Opinião

Nível de Prontidão Tecnológica e Nível de Maturidade da Inovação

A capacidade do Brasil de desenvolver invenções engenhosas tem sido demonstrada com notável frequência, do 14-bis ao Hisep. Contudo, nossa capacidade de transformar invenções em inovações nem sempre se materializa

Por Telmo Ghiorzi

Compartilhe Facebook Instagram Twitter Linkedin Whatsapp

Há 50 anos, a Nasa criou e passou a utilizar o TRL, sigla de Technology Readiness Level, ou Nível de Prontidão Tecnológica. Trata-se de modelo para avaliar a maturidade de uma tecnologia em desenvolvimento. Há cerca de 15 anos, o Instituto Real de Tecnologia, o KTH, da Suécia, começou a conceber e disseminar o IRL, a sigla para Innovation Readiness Level, que em tradução livre seria o Nível de Maturidade da Inovação. O IRL é inspirado no TRL, mas vai muito além em termos de abrangência e profundidade no que se refere à inovação.

O TRL descreve 9 níveis de maturidade, começando com o nível 1: “princípios básicos observados”, e terminando com o nível 9: “sistema real testado em ambiente operacional”, passando por vários níveis intermediários de validações e demonstrações. O TRL reflete visão linear do desenvolvimento de invenções.

O IRL estabelece 6 diferentes dimensões, cada uma com 9 níveis de prontidão. Além da dimensão tecnologia do TRL, o IRL inclui outras 5 dimensões. A dimensão Cliente (CRL), que avalia a maturidade do mercado para receber a inovação. A dimensão Negócios (business), com a sigla BRL, que avalia viabilidade comercial e custos e receitas potenciais. A dimensão Propriedade Intelectual (IPR), que trata das proteções das patentes e marcas da possível inovação. A dimensão equipe (TMRL), que aborda a capacidade de a equipe envolvida desenvolver a tecnologia (invenção) e introduzir a novidade no mercado (inovação). E, por último, a dimensão financiamento (FRL), que avalia a disponibilidade de recursos para financiar os esforços de inovação.

Em resumo, o TRL trata de invenções engenhosas, frequentemente, e que, algumas vezes, revelam-se funcionais. O IRL trata das inovações, ou seja, das novidades que, ao serem introduzidas no ambiente produtivo, geram o monopólio temporário e os lucros extraordinários para as empresas que as introduzem e que produzem o permanente desequilíbrio que caracteriza a dinâmica da economia real.

O TRL, apesar de menos abrangente e profundo, aparentemente em razão de seus 50 anos de existência, ainda é mais presente tanto nas empresas quanto nas políticas públicas que moldam os esforços para inovação no Brasil.
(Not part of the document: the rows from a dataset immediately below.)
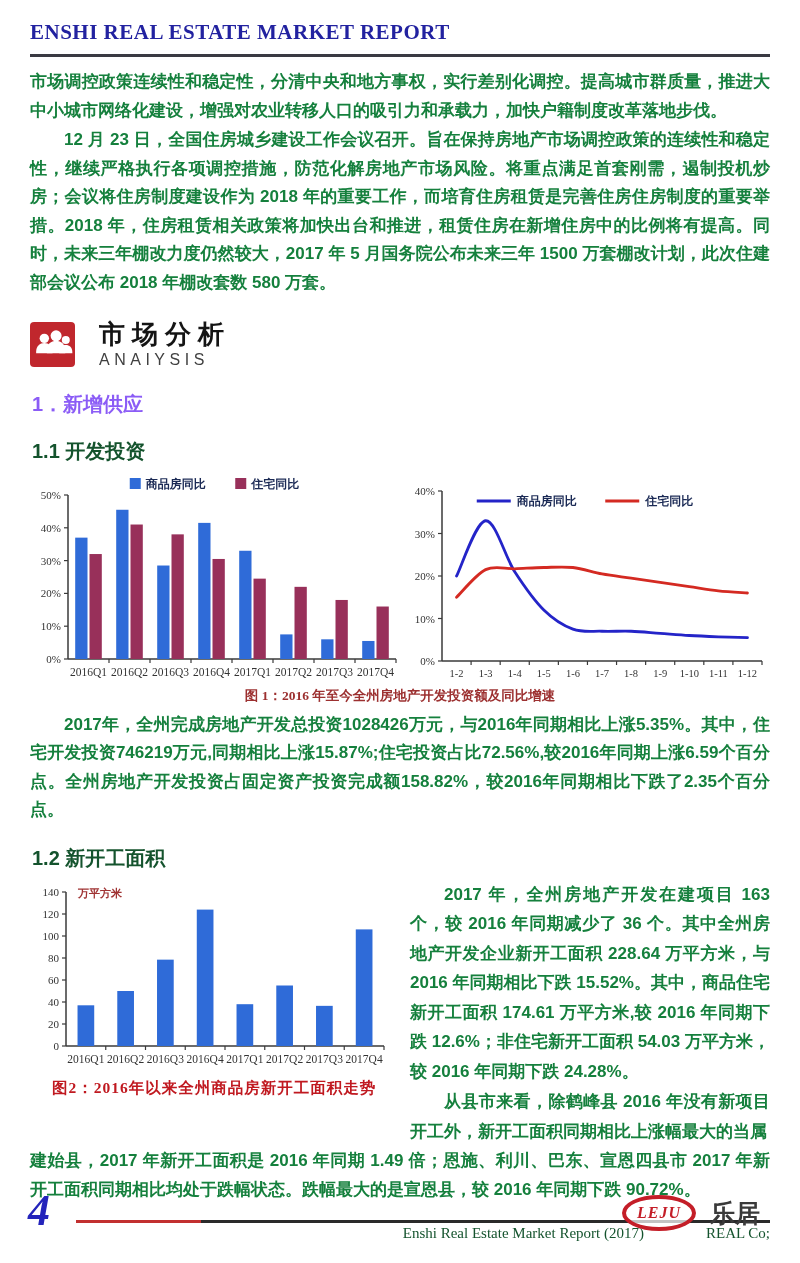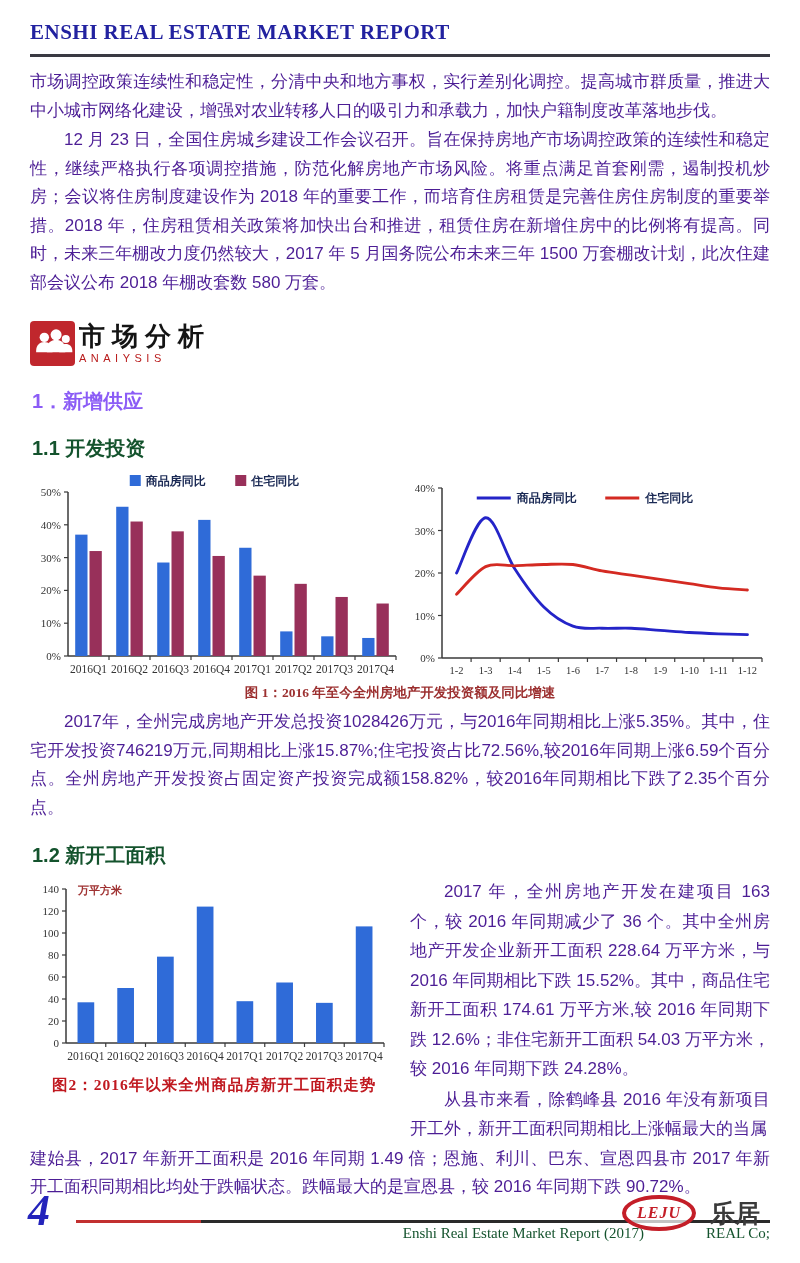--- a/index.html
+++ b/index.html
@@ -10,7 +10,7 @@
         font-size:21px;font-weight:bold;letter-spacing:0.5px;margin:20px 0 9px 0;}
   .header-rule{height:3px;background:#3a3a42;margin-bottom:11px;}
   
-  .body-text{font-size:17px;line-height:28.5px;color:#4c1d95;font-weight:400;
+  .body-text{font-size:17px;line-height:28.5px;color:#15803d;font-weight:700;
         text-align:justify;margin:0 0 1px 0;}
   .indent{text-indent:2em;}
   

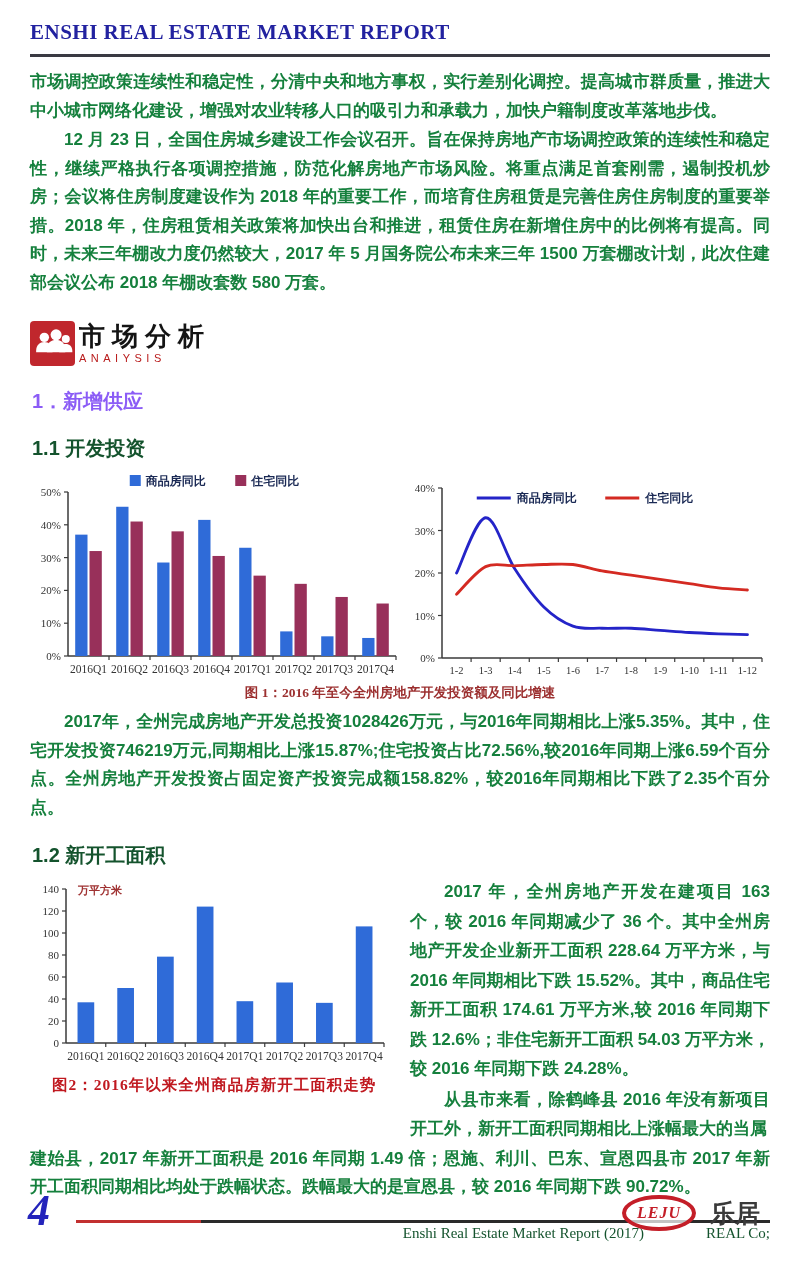--- a/index.html
+++ b/index.html
@@ -14,7 +14,7 @@
         text-align:justify;margin:0 0 1px 0;}
   .indent{text-indent:2em;}
   
-  .section-header{display:flex;align-items:center;gap:4px;margin:24px 0 8px 0;}
+  .section-header{display:flex;align-items:center;gap:24px;margin:24px 0 8px 0;}
   .section-icon svg{width:45px;height:45px;display:block;}
   .section-title{font-family:"Liberation Serif","DejaVu Serif",serif;font-size:26px;
         font-weight:bold;color:#141414;letter-spacing:7px;line-height:1.1;}

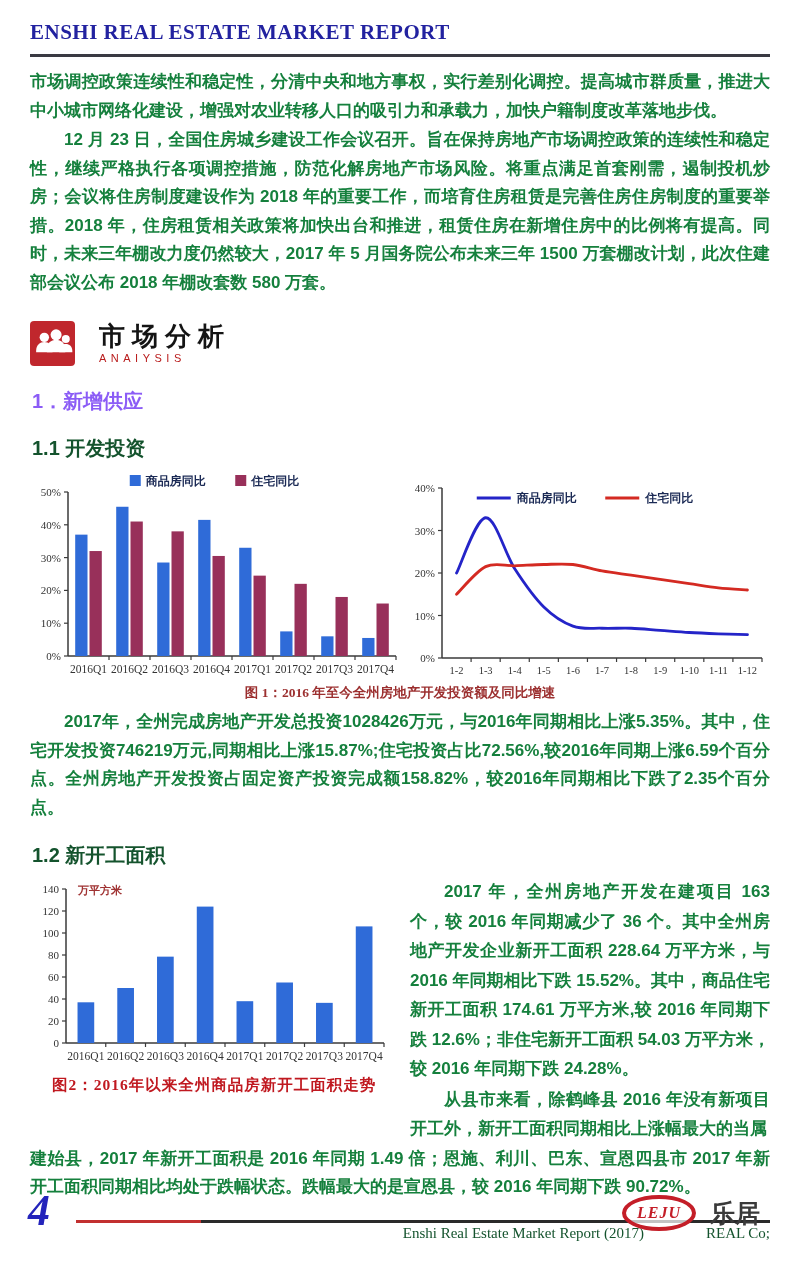--- a/index.html
+++ b/index.html
@@ -18,7 +18,7 @@
   .section-icon svg{width:45px;height:45px;display:block;}
   .section-title{font-family:"Liberation Serif","DejaVu Serif",serif;font-size:26px;
         font-weight:bold;color:#141414;letter-spacing:7px;line-height:1.1;}
-  .section-subtitle{font-size:11px;color:#b91c1c;letter-spacing:4.5px;margin-top:1px;}
+  .section-subtitle{font-size:16px;color:#404040;letter-spacing:4.5px;margin-top:1px;}
   
   .h-blue{color:#8b5cf6;font-size:20px;font-weight:bold;margin:22px 0 0 2px;}
   .h-black{color:#14532d;font-size:20px;font-weight:bold;margin:20px 0 4px 2px;}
A Finep, por exemplo, menciona apenas o TRL em seu website e documentos de gestão de iniciativas. No caso do setor de petróleo, o Manual Orientativo sobre a Resolução 918/2023, que regula a aplicação dos recursos para Pesquisa, Desenvolvimento e Inovação no setor, traz também exclusivamente o TRL.

Embora importante, a dimensão TRL é insuficiente para tratar de tema tão complexo e repleto de incertezas como é o caso das inovações. Mas são as inovações, não as invenções, que geram os investimentos, o consumo, os transbordamentos, as ramificações e outros efeitos econômicos. São, portanto, as inovações que geram empregos, renda e melhoria de outros indicadores sociais.

A capacidade do Brasil de desenvolver invenções engenhosas e funcionais tem sido demonstrada com notável frequência e destaque (do 14-bis ao Hisep, para citar apenas dois exemplos) Contudo, nossa capacidade de transformar invenções em inovações e, assim, promover desenvolvimento socioeconômico, nem sempre se materializa. Entre outras várias razões, talvez a falta de foco e de instrumentos inspirados no IRL sejam indutores destes resultados nem sempre positivos.

O IRL reflete uma visão mais abrangente, profunda e eficaz do processo de inovar. O IRL incorpora o caráter sistêmico, multidimensional e repleto de incertezas que caracteriza o processo de inovar. O conceito está razoavelmente desenvolvido e é utilizado pelo exemplar país que o criou, a Suécia, e pelos demais países desenvolvidos, ainda que nem sempre eles sigam estritamente o modelo do IRL. Guardadas as diferenças de contexto, nada impede que o Brasil adote o IRL, para além do TRL, e assim busque, em vez de apenas criatividade e engenhosidade, as inovações e o desenvolvimento socioeconômico que delas resulta.